On the GRI's new website the Preferred Results report, commissioned by Bord na gCon a couple of years ago, is hard to find. It was forced to publish bits of it after a devastatingprogramme last year into the cruelty implicit in the industry – although the entire report was never published.
It found that, in reality, Bord na gCon’s role was not to promote racing, but to promote breeding. And it promoted the breeding of 10 times more dogs than are needed for racing. The report tries to avoid saying so explicitly but cannot escape the conclusion that (at least) 6,000 what they call “underperforming” dogs are killed each year. And this happens under the watchful eye of a state agency.
It can’t even do the racing bit right.
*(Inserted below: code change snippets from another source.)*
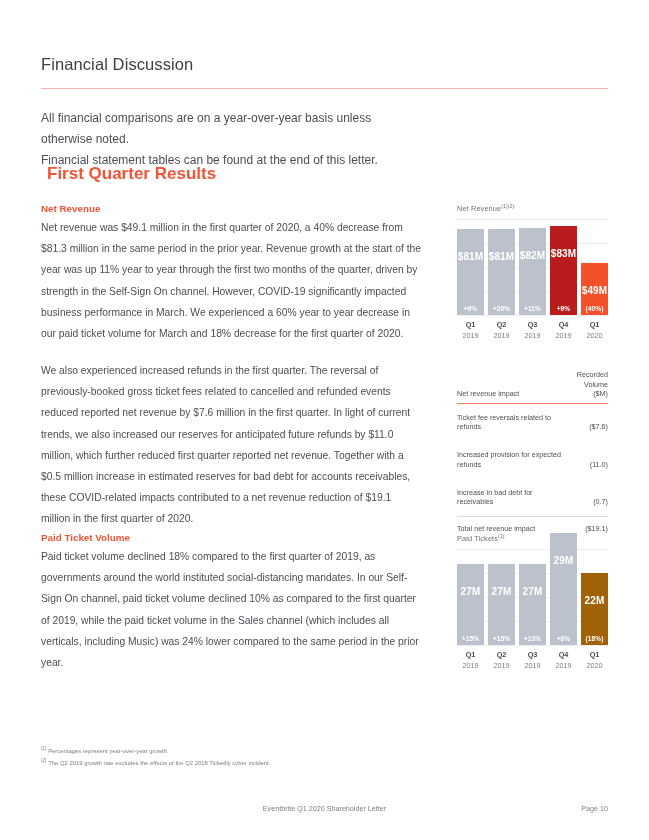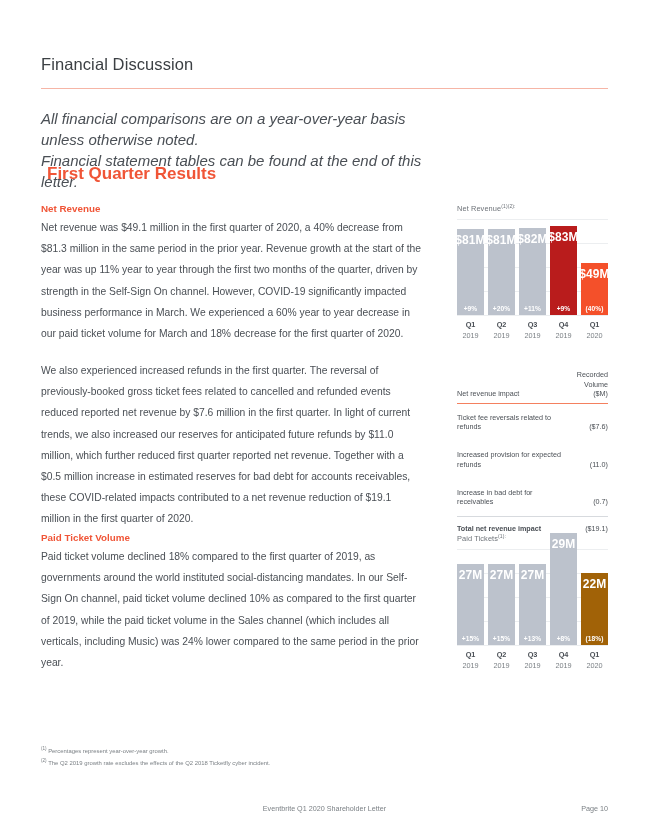--- a/index.html
+++ b/index.html
@@ -26,7 +26,7 @@
   
   .left-col{position:absolute;left:41px;top:108px;width:382px;}
   .intro{
-    font-size:15px;line-height:21px;color:#4a4f55;font-style:italic;
+    font-size:12px;line-height:21px;color:#4a4f55;
   }
   .h-first-quarter{
     position:absolute;left:41px;top:164px;font-size:17px;

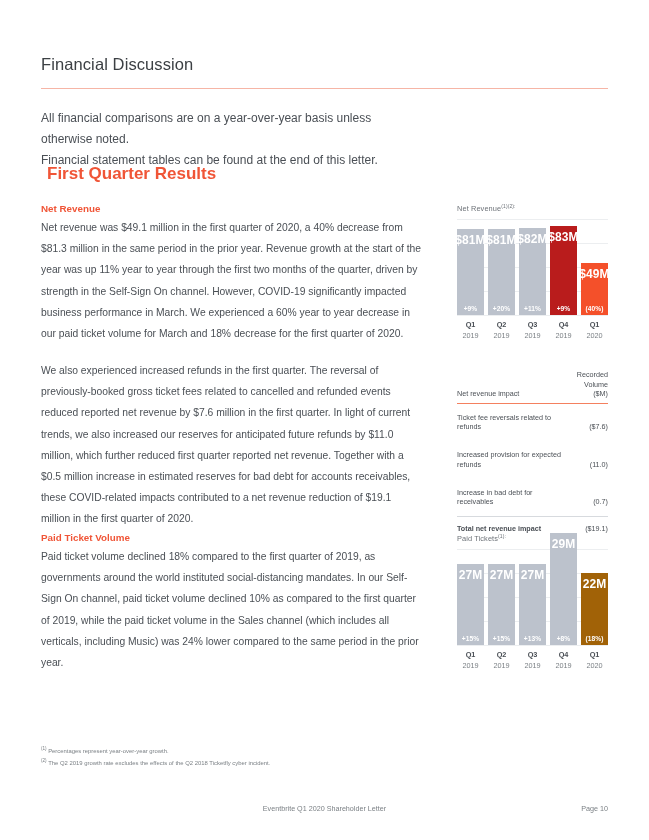--- a/index.html
+++ b/index.html
@@ -80,7 +80,7 @@
   }
   .bar.highlight{background:#f4502a;}
   .bar-value{
-    font-size:12px;font-weight:700;color:#ffffff;letter-spacing:.1px;
+    font-size:10px;font-weight:700;color:#ffffff;letter-spacing:.1px;margin-top:18px;
   }
   .bar-growth{
     font-size:6.6px;font-weight:700;color:#ffffff;letter-spacing:.1px;

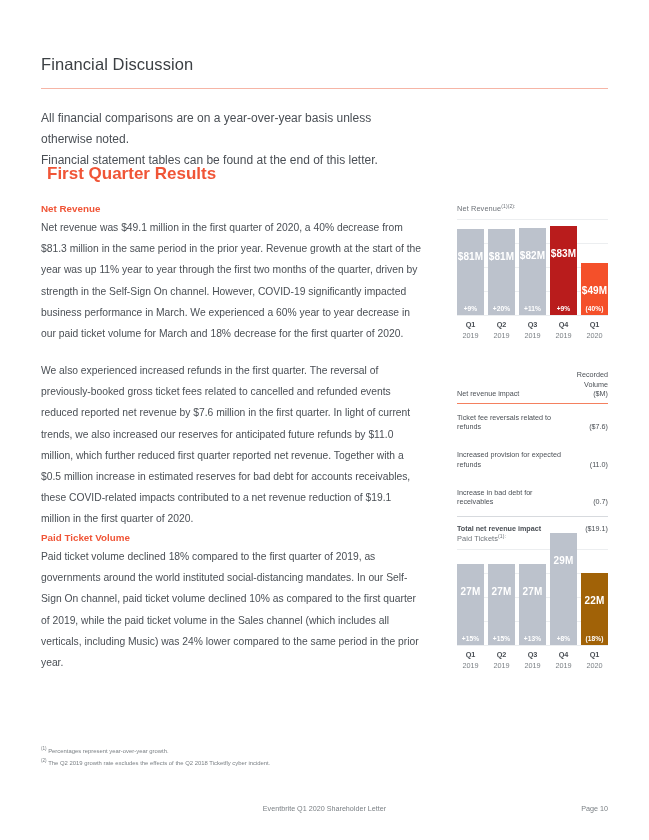--- a/index.html
+++ b/index.html
@@ -109,7 +109,7 @@
   }
   .impact-table td.num{text-align:right;white-space:nowrap;vertical-align:bottom;}
   .impact-table tbody tr.total td{
-    border-top:1px solid #d7dade;font-weight:700;padding-top:7px;padding-bottom:3px;
+    border-top:1px solid #d7dade;font-weight:400;padding-top:7px;padding-bottom:3px;
   }
   .impact-table tbody tr.total td.num{font-weight:400;}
According to its own annual report 462,709 “patrons” attended its 1,606 race meetings last year. I did the sums three times, because I couldn’t believe the calculator. The average attendance at these meetings, at which the company doled out €10m in prize money, was 288 people per meeting.
That’s commercial insanity, and it’s reflected, year after year, in the company’s accounts. It spends half of every euro we give it on prizes, for races held in mostly empty, tumbledown kips.
And crucially – there’s no escaping this point – dogs that can’t compete for prizes get killed. In their thousands.
Incidentally, you can find, easily enough on their website, Bord na gCon’s six-page complaint to the Broadcasting Authority about the brilliant expose of the industry last year. Sadly, it never published the Broadcasting Authority’s investigation, which rejected the complaint in its entirety, and found instead that “the programme was a comprehensive exploration of the topic in a factual manner which was fair, objective and impartial”.
Guaranteeing ring-fenced millions to this industry is entirely indefensible. Doing it in the under-the-counter way that is proposed is scandalous.
Holly Cairns, a Social Democrat TD, with the support of her party, is seeking to move a Dáil motion tomorrow to begin the process of defunding this organisation.
DEFUND THE GREYHOUND RACING INDUSTRY— Holly Cairns TD (@HollyCairnsTD) November 20, 2020
On Wed the SDs will put forward a Motion.
Calling on the Government to:
💶Reverse the €2.4 mil increase in funding for the industry in 2021
🐾Increase funding for the welfare of greyhounds
🙌Phase out state funding for the industry pic.twitter.com/TyfsCd8Guq
I was going to say it’s a brave thing to do, and it is – but actually it is a common sense thing to do. I really hope she wins – and beats the system in the process.
Leave aside the barbarism involved – this is a fundamental waste of public money. Dublin Zoo and Fota for example, exist to protect animals.
They entertain and educate nearly 1.5m children and adults a year – three times more than greyhound racing. Let’s send the money where it can do some good, and finally begin to end this sick joke that masquerades as an industry worthy of our support.